Tag Archives: learn
#435707 AI Agents Startle Researchers With ...
After 25 million games, the AI agents playing hide-and-seek with each other had mastered four basic game strategies. The researchers expected that part.
After a total of 380 million games, the AI players developed strategies that the researchers didn’t know were possible in the game environment—which the researchers had themselves created. That was the part that surprised the team at OpenAI, a research company based in San Francisco.
The AI players learned everything via a machine learning technique known as reinforcement learning. In this learning method, AI agents start out by taking random actions. Sometimes those random actions produce desired results, which earn them rewards. Via trial-and-error on a massive scale, they can learn sophisticated strategies.
In the context of games, this process can be abetted by having the AI play against another version of itself, ensuring that the opponents will be evenly matched. It also locks the AI into a process of one-upmanship, where any new strategy that emerges forces the opponent to search for a countermeasure. Over time, this “self-play” amounted to what the researchers call an “auto-curriculum.”
According to OpenAI researcher Igor Mordatch, this experiment shows that self-play “is enough for the agents to learn surprising behaviors on their own—it’s like children playing with each other.”
Reinforcement is a hot field of AI research right now. OpenAI’s researchers used the technique when they trained a team of bots to play the video game Dota 2, which squashed a world-champion human team last April. The Alphabet subsidiary DeepMind has used it to triumph in the ancient board game Go and the video game StarCraft.
Aniruddha Kembhavi, a researcher at the Allen Institute for Artificial Intelligence (AI2) in Seattle, says games such as hide-and-seek offer a good way for AI agents to learn “foundational skills.” He worked on a team that taught their AllenAI to play Pictionary with humans, viewing the gameplay as a way for the AI to work on common sense reasoning and communication. “We are, however, quite far away from being able to translate these preliminary findings in highly simplified environments into the real world,” says Kembhavi.
Illustration: OpenAI
AI agents construct a fort during a hide-and-seek game developed by OpenAI.

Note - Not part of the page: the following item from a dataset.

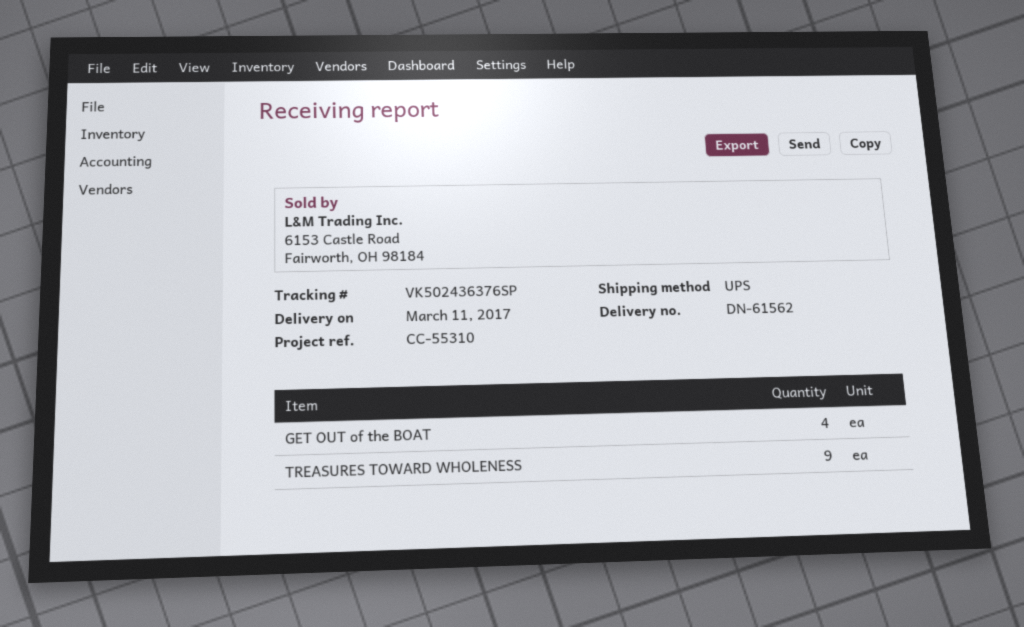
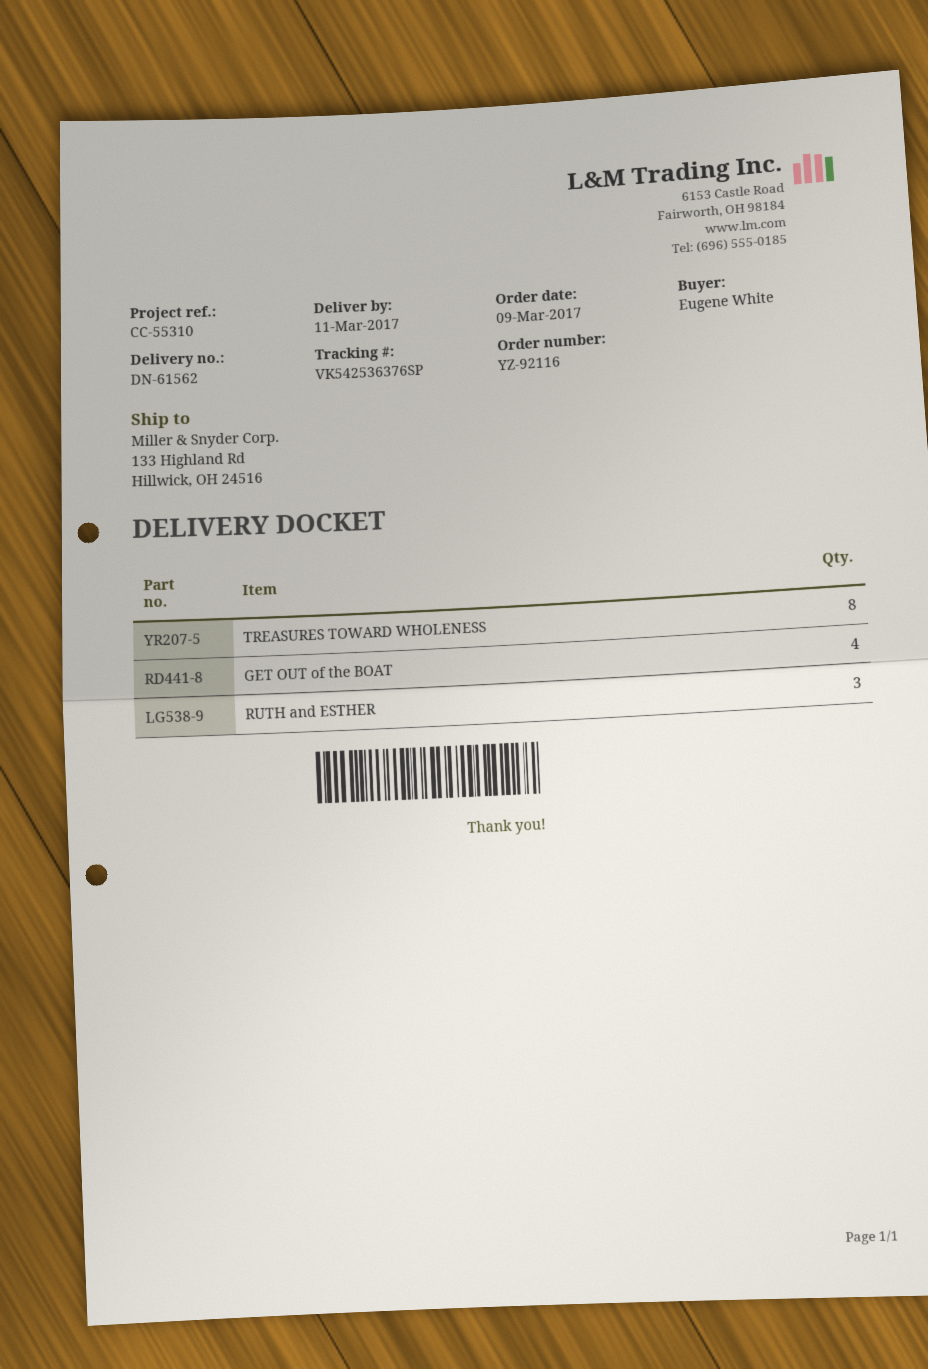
tracking number: VK502436376SP -> VK542536376SP
TREASURES TOWARD WHOLENESS: 9 -> 8
RUTH and ESTHER: none -> 3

In OpenAI’s game of hide-and-seek, both the hiders and the seekers received a reward only if they won the game, leaving the AI players to develop their own strategies. Within a simple 3D environment containing walls, blocks, and ramps, the players first learned to run around and chase each other (strategy 1). The hiders next learned to move the blocks around to build forts (2), and then the seekers learned to move the ramps (3), enabling them to jump inside the forts. Then the hiders learned to move all the ramps into their forts before the seekers could use them (4).
The two strategies that surprised the researchers came next. First the seekers learned that they could jump onto a box and “surf” it over to a fort (5), allowing them to jump in—a maneuver that the researchers hadn’t realized was physically possible in the game environment. So as a final countermeasure, the hiders learned to lock all the boxes into place (6) so they weren’t available for use as surfboards.
Illustration: OpenAI
An AI agent uses a nearby box to surf its way into a competitor’s fort.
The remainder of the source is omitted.